When the question is open ended (“Tell us about yourself.”), stress levels seem to increase. Bear in mind that no one knows for sure what any individual reader will want or get from an essay. That being said, I suggest you try to include two main points: Why the school wants to have you there, and why you want to go there.
The first is talking about what you will contribute to the campus. Many admissions officers (particularly those who act incredibly pretentious and uptight) will talk a lot about your “passion” – “we want to see that you have passion, what that passion is, how that passion will cause you to be successful and donate much money so we can place you and the name of your passion on big buildings.” It’s particularly encouraging when the admissions officer making this explanation is doing so with all the passion and enthusiasm you had on the way to take the SAT.
It seems to me what they mean is what you really care about/makes you special. For me, it makes sense to tie that into why you want to go to that particular place – how are you going to contribute to that community with your “passion” (clearly we don’t mean something that will get you listed on juicycampus.com). Most colleges will say that an intellectual passion tends to be more compelling. So computational neuroscience may be more impressive than “I like to help people,” which is probably still better than, “I like Manga comics and it’s all I really want to do.”

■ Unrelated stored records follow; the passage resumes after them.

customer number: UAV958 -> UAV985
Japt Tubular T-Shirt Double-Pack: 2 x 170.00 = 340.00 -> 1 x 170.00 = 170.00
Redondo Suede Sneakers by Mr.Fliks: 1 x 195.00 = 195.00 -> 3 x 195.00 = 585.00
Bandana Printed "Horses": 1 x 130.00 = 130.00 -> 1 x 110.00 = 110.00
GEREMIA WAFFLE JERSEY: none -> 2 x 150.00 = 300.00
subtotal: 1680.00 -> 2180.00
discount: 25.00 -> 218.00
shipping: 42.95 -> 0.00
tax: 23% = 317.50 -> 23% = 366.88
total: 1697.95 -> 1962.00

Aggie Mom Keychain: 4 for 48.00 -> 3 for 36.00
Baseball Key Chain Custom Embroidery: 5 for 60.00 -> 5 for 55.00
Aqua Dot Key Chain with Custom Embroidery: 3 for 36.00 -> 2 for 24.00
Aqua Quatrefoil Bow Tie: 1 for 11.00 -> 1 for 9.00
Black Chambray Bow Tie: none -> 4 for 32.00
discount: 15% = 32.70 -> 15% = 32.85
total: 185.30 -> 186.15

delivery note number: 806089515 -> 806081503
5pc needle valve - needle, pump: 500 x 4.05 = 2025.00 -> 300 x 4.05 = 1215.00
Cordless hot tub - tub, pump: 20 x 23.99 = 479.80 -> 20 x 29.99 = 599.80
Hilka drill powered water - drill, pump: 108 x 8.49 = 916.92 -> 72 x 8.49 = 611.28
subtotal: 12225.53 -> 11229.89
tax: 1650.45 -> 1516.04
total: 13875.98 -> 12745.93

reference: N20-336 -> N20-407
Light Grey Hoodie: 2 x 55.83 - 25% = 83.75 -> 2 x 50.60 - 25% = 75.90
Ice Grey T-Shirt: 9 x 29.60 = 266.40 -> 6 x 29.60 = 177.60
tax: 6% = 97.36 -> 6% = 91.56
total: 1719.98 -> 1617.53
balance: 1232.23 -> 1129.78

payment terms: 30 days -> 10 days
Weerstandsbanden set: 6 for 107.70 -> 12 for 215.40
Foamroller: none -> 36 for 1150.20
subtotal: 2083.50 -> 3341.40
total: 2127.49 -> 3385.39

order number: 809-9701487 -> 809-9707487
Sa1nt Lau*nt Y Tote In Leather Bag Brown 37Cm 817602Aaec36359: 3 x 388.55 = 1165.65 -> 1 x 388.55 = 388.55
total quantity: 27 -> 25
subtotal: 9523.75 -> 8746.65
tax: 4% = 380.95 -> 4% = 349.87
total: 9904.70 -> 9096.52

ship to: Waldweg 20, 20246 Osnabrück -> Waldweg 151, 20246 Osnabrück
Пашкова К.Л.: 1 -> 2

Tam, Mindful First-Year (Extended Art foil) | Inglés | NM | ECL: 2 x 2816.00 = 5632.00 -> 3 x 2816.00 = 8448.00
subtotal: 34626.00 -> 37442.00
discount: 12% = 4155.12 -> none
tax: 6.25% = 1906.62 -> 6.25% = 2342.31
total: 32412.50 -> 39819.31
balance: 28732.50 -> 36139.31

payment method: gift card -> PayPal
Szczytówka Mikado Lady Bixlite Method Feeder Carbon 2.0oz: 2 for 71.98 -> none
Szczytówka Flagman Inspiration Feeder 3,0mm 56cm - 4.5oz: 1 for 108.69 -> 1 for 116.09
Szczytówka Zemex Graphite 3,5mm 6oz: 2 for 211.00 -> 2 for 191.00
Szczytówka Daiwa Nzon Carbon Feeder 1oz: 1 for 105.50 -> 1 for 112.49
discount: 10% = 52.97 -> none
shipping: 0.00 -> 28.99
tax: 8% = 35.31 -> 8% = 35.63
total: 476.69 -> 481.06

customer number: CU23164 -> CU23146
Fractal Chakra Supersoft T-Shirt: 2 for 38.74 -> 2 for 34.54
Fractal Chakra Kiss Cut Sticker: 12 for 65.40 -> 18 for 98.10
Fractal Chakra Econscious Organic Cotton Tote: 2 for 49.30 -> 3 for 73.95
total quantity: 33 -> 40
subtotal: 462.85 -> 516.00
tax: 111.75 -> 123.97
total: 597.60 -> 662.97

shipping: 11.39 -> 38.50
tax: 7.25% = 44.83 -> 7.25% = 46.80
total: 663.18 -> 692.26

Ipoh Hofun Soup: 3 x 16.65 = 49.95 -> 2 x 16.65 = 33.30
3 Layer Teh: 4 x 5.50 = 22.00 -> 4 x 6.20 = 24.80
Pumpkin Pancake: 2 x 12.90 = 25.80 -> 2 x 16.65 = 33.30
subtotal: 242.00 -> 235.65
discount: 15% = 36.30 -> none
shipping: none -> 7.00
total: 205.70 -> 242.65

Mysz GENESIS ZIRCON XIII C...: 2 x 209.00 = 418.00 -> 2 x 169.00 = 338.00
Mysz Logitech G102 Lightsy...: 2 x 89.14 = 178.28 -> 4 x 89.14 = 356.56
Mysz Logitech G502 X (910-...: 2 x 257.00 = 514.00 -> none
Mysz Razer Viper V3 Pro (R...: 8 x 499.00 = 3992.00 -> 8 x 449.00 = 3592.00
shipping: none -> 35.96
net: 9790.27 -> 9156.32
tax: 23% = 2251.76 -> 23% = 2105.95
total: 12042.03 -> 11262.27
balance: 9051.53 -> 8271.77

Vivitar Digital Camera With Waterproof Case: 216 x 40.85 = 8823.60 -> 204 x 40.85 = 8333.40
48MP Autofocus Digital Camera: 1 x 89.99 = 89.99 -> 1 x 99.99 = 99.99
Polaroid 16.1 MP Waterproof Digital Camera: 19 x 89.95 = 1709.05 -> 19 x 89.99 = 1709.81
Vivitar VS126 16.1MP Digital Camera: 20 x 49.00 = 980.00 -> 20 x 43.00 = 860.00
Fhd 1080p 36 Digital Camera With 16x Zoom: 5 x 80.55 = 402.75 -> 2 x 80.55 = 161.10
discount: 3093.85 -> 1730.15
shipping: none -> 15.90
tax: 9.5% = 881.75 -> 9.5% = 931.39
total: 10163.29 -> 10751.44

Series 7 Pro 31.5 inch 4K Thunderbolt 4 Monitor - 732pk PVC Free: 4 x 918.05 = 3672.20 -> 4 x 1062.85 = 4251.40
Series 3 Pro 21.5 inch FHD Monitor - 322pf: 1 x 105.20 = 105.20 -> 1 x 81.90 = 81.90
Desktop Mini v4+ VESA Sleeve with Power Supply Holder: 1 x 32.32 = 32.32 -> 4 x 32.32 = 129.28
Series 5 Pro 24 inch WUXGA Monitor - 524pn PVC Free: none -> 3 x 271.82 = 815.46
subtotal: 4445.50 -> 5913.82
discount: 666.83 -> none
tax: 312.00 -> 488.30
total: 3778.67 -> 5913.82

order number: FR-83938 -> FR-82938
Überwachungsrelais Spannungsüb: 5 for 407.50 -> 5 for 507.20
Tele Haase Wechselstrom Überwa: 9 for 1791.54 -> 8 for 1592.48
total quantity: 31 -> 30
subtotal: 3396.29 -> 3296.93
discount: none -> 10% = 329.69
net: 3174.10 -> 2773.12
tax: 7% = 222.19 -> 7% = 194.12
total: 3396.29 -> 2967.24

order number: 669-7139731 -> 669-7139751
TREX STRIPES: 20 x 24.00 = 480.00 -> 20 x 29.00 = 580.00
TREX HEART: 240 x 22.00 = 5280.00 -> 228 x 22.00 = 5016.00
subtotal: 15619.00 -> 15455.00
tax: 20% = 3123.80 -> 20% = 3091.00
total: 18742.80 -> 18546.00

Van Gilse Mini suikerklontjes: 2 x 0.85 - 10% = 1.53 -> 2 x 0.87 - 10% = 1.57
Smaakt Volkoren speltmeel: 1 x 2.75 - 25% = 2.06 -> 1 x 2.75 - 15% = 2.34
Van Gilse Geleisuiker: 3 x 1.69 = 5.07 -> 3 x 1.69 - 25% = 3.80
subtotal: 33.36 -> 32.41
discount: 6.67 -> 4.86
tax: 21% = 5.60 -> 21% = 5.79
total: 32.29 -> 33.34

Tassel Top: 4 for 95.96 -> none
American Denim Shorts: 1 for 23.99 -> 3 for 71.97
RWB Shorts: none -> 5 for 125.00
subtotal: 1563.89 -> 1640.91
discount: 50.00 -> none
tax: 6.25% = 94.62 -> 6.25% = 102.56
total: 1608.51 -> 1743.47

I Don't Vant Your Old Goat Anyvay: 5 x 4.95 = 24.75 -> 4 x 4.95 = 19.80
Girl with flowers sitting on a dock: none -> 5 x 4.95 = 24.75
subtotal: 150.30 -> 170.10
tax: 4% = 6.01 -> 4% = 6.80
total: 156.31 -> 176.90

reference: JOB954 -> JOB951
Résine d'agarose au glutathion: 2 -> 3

In your fanatic zest and zeal for some “passion” that will impress admissions officers, don’t forget to suck up. By that I mean that colleges really do want to know that you REALLY want to go there (more on how colleges use that factor in an upcoming post). This used to be time consuming, typing out each essay with a different college, but now can be as simple as merging in the right name for “and there’s no where I’d rather be than…” (be careful with those when you cut and paste – every year I get at least a few that say, “rather be than…Brown.” My immediate reaction is that I should grant them their wish NOT to go to Mason).
I suggest, however, putting a little more thought into this part of your essay. That doesn’t mean it has to be longer (DON’T make it longer!), but that you should try to include at least one or two reasons why it’s such a great school for you. You might say, for instance, “George Mason University is the school I want most because I want a place with a truly global outlook and to connect with opportunities to solve real world problems the way you can with an incredible suburban D.C. location,” or words to that effect. Warms the cockles of my heart. If you can tie that into your intellectual interests, so much the better.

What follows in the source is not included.